→ YOUR TASK:
In your copy, leave out the pictures; write out all the data exactly.

Top of RECORDED INFORMATION

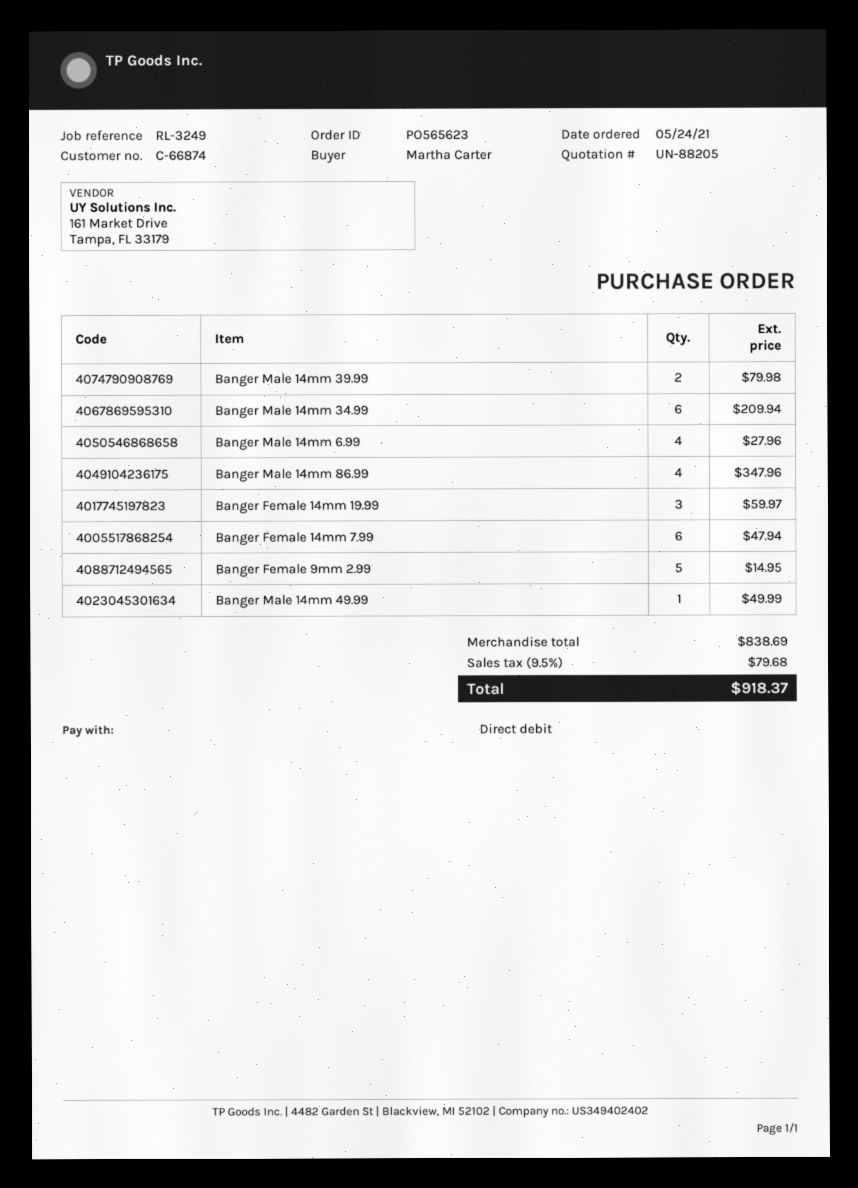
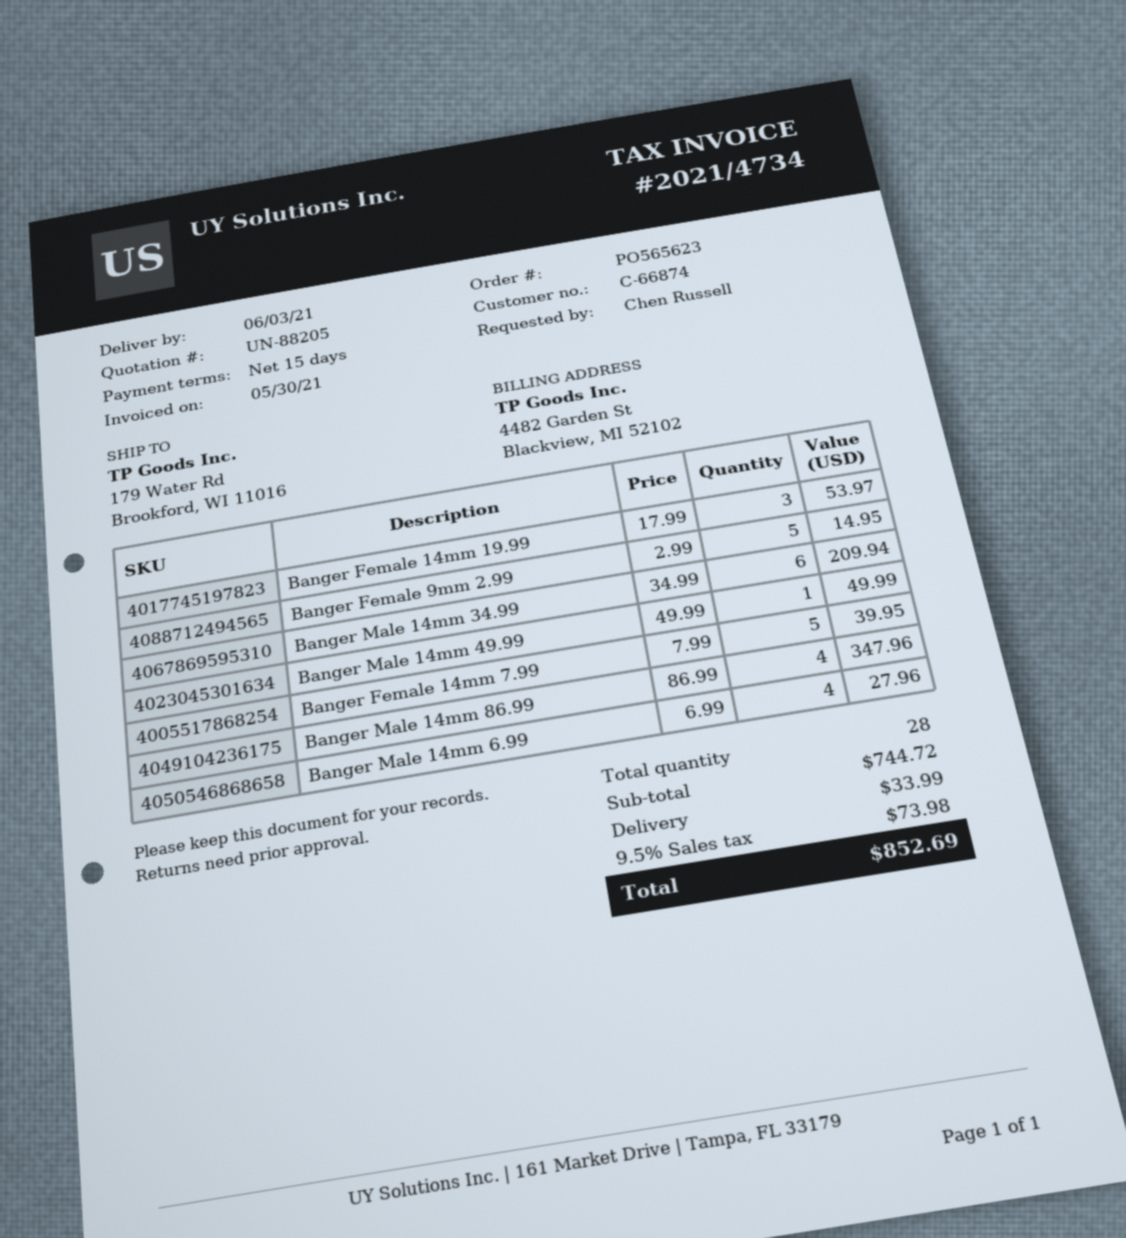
ordered by: Martha Carter -> Chen Russell
Banger Male 14mm 39.99: 2 for 79.98 -> none
Banger Female 14mm 19.99: 3 for 59.97 -> 3 for 53.97
Banger Female 14mm 7.99: 6 for 47.94 -> 5 for 39.95
subtotal: 838.69 -> 744.72
shipping: none -> 33.99
tax: 9.5% = 79.68 -> 9.5% = 73.98
total: 918.37 -> 852.69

Bottom of RECORDED INFORMATION

→ EXERCISE ANSWER:
ordered by: Martha Carter -> Chen Russell
Banger Male 14mm 39.99: 2 for 79.98 -> none
Banger Female 14mm 19.99: 3 for 59.97 -> 3 for 53.97
Banger Female 14mm 7.99: 6 for 47.94 -> 5 for 39.95
subtotal: 838.69 -> 744.72
shipping: none -> 33.99
tax: 9.5% = 79.68 -> 9.5% = 73.98
total: 918.37 -> 852.69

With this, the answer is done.